Эволюция эсперанто, как уже упо­миналось, из проекта-схемы создала полноценный язык со всеми атрибутами, свойственными любым «естественным» языкам. В этом отношении автор пред­ыдущей статьи, возможно, и прав, что не стоило и огород-то городить. Но у социализированных искусственных языков есть одно неоспоримое преимущество – он и нейтрален, он и ничей и для всех. А в наш бурный век это представляет собой категорию весьма существенную (см. вступление).

Тысячу раз прав Е. Маевский, заяв­ляя, что лучшее – враг Хорошего. И действительно, на эсперанто не закон­чилась история лингвопроектирования.

Одной из попыток создания языка лучшего стала и интерлингва (IALA), созданная международной группой лин­гвистов под руководством Ал. Гоуда. Но любопытно то, что Гоуд никак не предназначал свой проект для исполь­зования в качестве средства общения. Задачей его была попытка на современ­ном ему лингвистическом уровне смоде­лировать универсалии, характерные для западноевропейских языков, проверить гипотезу Сепира – Уорфа. И только позднее, уже после смерти автора, были предприняты попытки, относительно успешные, социализировать язык. По мыс­ли Ал. Гоуда, интерлингва должна была представлять собой модель среднезападноевропейского языка. Фактически, во всяком случае, в лексическом отношении, интерлингва стала моделью среднероманского. Интерлингва, несмо­тря на свою большую «естественность» по сравнению с эсперанто, имеет значи­тельно меньшее количество сторонни­ков, и ее эволюция, как ни странно, происходит медленно и скована узкими рамками более тщательной изначальной проработки на стадии проекта.

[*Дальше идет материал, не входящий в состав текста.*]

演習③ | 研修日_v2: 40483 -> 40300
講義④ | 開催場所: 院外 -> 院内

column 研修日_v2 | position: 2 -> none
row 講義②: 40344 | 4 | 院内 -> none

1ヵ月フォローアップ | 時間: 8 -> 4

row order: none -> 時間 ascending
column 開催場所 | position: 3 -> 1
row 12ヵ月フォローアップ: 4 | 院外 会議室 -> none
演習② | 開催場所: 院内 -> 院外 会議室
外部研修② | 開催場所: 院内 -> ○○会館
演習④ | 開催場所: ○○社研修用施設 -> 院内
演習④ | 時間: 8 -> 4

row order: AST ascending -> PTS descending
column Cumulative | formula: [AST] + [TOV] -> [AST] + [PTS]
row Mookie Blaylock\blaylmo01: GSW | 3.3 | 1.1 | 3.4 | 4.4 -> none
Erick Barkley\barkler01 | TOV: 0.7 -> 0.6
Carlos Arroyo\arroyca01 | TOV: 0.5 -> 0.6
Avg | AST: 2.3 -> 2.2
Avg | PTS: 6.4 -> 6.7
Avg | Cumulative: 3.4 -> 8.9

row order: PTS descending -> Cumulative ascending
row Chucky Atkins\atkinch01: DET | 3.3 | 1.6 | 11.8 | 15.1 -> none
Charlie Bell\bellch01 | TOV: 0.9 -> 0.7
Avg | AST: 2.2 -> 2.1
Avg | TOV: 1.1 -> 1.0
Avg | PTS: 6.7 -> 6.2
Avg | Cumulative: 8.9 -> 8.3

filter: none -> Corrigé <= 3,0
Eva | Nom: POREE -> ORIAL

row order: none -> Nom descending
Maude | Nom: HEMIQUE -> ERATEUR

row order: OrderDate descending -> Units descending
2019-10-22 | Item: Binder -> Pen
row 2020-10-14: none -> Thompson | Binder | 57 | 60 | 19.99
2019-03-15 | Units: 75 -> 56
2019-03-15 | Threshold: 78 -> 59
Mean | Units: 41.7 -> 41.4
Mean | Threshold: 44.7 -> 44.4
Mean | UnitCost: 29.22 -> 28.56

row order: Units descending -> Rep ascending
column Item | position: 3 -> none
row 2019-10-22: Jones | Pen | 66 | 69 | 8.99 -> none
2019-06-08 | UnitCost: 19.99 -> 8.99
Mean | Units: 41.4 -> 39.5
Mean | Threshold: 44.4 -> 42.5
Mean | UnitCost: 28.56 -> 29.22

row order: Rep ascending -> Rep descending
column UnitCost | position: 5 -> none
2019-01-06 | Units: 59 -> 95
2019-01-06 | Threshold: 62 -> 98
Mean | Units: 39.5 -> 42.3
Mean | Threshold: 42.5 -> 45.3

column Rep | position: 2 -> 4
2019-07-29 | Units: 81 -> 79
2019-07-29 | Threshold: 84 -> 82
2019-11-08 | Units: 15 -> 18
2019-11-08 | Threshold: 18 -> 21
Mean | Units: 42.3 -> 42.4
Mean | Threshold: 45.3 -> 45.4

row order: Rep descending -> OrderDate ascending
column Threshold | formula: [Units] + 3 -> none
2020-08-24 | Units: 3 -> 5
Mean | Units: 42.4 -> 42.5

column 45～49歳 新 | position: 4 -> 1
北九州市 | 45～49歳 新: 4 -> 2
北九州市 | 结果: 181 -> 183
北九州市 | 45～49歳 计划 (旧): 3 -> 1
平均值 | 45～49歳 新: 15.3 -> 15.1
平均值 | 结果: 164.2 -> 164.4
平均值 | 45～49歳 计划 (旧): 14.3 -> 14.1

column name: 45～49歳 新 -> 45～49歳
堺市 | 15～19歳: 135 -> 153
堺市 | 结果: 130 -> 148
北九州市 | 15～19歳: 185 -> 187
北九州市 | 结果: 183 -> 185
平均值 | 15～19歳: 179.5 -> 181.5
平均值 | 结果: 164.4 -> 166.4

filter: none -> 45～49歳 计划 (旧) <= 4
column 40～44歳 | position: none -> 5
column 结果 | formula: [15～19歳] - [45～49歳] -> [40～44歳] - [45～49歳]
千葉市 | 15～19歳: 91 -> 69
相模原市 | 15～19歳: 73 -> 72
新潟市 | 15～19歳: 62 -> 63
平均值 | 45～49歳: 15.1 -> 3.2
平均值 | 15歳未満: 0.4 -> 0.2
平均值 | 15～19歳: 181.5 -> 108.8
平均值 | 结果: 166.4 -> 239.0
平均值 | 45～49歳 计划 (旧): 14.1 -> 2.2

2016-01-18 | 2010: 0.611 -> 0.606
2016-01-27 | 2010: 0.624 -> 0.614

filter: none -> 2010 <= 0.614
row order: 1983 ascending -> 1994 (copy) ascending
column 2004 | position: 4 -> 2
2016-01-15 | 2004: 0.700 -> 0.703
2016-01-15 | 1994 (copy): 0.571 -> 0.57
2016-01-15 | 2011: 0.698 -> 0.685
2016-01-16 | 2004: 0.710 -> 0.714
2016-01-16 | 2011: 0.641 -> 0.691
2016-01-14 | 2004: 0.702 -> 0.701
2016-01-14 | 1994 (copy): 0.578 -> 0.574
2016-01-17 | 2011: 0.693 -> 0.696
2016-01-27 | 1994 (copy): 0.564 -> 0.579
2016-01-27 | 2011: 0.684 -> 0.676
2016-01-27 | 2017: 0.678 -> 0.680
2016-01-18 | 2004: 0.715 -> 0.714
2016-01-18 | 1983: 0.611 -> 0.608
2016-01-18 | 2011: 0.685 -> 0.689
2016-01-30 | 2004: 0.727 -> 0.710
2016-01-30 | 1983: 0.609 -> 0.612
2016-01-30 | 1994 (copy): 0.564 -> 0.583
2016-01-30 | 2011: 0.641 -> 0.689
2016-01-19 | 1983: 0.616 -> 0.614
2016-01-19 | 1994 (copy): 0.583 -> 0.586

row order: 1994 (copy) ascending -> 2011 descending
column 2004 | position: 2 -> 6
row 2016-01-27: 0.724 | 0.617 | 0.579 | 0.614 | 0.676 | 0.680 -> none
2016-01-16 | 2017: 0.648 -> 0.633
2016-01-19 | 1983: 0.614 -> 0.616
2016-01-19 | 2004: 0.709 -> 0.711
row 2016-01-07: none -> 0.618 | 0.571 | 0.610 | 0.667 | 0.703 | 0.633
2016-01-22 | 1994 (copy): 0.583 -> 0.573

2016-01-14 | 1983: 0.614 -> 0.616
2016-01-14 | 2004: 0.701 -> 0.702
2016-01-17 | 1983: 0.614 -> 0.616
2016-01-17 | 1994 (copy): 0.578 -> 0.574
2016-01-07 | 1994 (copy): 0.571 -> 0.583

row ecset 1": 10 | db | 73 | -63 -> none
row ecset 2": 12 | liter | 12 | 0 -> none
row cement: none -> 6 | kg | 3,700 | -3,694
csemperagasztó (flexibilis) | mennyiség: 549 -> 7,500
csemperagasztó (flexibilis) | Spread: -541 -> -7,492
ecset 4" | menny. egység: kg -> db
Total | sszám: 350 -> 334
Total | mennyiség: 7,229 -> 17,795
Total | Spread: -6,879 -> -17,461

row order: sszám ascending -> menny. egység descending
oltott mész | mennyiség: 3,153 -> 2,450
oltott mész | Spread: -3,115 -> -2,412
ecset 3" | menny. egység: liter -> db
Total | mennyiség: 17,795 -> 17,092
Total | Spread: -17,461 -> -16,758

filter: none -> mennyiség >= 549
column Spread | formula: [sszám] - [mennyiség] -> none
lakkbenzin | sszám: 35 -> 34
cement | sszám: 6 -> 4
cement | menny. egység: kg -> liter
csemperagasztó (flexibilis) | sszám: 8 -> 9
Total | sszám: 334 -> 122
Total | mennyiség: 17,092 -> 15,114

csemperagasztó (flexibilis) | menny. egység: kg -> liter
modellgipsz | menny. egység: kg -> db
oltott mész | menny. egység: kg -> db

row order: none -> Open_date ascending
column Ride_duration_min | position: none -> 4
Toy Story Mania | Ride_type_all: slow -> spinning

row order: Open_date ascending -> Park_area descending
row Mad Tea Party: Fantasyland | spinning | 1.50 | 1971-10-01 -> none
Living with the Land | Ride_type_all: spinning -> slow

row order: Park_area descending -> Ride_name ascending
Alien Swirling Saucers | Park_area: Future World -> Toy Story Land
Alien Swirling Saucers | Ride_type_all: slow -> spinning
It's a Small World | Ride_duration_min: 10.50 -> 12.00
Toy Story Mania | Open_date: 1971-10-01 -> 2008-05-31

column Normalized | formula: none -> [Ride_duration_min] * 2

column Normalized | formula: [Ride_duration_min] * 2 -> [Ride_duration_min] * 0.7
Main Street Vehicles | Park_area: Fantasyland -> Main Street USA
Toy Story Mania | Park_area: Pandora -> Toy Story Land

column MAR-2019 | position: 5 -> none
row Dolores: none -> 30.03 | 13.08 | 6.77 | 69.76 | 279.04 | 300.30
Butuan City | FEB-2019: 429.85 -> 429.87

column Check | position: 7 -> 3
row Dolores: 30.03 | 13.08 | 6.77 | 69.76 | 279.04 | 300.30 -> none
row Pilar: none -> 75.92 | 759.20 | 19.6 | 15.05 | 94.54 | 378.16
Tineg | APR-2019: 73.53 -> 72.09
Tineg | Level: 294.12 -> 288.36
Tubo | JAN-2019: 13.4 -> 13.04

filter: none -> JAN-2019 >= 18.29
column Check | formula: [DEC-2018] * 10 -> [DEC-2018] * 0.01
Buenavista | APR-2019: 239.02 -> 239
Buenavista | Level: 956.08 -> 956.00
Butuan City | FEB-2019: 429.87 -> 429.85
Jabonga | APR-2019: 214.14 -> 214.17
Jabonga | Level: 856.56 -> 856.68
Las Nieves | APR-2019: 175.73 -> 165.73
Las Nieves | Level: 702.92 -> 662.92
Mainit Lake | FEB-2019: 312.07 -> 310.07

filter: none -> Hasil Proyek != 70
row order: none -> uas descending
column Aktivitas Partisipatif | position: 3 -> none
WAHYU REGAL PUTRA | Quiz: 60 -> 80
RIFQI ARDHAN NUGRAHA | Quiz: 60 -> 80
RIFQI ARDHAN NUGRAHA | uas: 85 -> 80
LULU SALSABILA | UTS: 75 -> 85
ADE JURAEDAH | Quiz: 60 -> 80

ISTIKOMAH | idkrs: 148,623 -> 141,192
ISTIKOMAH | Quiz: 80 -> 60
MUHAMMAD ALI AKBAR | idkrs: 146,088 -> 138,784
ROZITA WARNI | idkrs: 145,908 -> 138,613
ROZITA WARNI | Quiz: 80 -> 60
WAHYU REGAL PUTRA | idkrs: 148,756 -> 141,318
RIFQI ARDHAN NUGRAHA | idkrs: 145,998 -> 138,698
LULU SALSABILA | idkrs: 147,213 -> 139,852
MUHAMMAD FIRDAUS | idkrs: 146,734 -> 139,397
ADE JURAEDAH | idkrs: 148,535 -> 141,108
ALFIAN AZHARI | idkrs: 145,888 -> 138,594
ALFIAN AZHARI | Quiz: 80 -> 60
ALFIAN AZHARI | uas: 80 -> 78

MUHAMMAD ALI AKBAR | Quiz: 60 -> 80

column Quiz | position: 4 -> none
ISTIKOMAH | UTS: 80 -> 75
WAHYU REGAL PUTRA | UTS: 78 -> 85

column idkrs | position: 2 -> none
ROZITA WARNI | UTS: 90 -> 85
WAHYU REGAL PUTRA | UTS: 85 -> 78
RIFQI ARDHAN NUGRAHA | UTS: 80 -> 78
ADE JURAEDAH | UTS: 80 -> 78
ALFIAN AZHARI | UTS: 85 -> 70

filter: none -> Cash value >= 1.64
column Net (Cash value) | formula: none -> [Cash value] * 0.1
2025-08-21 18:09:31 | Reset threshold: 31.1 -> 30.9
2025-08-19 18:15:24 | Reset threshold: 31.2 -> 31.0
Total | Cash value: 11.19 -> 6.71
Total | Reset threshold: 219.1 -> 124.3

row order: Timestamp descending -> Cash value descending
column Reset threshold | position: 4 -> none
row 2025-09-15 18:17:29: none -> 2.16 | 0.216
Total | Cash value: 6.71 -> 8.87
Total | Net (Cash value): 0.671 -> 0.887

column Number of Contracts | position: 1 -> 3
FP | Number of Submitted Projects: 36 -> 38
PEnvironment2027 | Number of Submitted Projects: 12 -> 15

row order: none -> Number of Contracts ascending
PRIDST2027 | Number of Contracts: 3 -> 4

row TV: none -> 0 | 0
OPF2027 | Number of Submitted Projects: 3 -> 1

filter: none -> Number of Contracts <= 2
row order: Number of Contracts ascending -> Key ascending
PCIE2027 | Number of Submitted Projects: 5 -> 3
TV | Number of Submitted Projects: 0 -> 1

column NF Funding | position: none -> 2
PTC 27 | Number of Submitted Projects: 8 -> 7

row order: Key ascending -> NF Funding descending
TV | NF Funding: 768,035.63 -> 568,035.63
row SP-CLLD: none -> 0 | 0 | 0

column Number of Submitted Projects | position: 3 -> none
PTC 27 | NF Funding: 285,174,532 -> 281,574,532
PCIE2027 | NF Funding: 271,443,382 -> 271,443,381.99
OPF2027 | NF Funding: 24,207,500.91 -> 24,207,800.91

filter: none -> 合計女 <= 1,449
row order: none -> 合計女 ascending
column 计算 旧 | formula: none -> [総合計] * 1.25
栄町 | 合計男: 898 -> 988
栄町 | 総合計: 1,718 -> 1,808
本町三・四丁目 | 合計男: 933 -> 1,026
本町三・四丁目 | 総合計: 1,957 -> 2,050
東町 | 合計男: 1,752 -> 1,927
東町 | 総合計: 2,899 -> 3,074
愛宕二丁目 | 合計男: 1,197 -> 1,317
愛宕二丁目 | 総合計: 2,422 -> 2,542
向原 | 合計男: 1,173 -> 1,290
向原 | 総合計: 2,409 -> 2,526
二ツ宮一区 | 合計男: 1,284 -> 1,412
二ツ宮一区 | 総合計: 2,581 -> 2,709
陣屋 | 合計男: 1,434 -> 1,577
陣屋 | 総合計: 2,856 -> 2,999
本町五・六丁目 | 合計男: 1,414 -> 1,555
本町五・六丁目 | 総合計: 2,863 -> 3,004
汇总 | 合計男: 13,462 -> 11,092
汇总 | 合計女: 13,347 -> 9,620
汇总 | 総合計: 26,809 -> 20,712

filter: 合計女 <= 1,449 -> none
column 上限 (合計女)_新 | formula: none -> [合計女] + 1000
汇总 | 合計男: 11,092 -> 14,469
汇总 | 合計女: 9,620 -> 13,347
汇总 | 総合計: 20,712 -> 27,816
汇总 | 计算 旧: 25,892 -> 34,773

Обратим внимание, что двадцатый век характеризуется беспрецедентным движением людских масс через границы, которые становятся все более прозрач­ными. При таком движении естествен­ным образом возникают проблемы язы­ка общения, общего языка «по ту сторо­ну». Эти проблемы медленно осознаются обществом. Но вспомним эйфорию «языкового бума» конца 80-х, когда пышным цветом расцвели много­численные курсы, кружки, группы по из­учению иностранных языков, которые предлагали, ничтоже сумняшеся, за не­делю обучить ведению деловых перего­воров на иностранном языке. Ан нет, разорилось или закрылось подавляющее большинство этих заведений. Язык ока­зался крепким орешком как для студен­тов, так и для преподавателей. Да и ка­кой язык выбрать? Кто возьмет на себя ответственность однозначно предска­зать судьбы даже великих наций (кстати, Китай относится ли к ним?) и соответст­венно их языков? Вот почему век двадца­тый и увидел свыше полутысячи попы­ток решить проблему альтернативным путем, вот почему растут ряды сторон­ников искусственных языков (динамика этого роста для эсперанто: от одного человека в 1887 году до минимум 1 млн. в 1987-м)! Но справедливости ради от­метим, что никто не может предсказать и судьбы искусственных языков.

Несомненно же пока одно – по­пытка создать искусственным путем адекватное средство международной коммуникации является частью евро­пейского культурного наследия. И как таковое его необходимо осмыслить, но не отметать с порога3. Тем более что такая вот «утопия» на протяжении своей истории способствовала появле­нию многочисленных научных прозре­ний, плодами которых мы продолжаем пользоваться.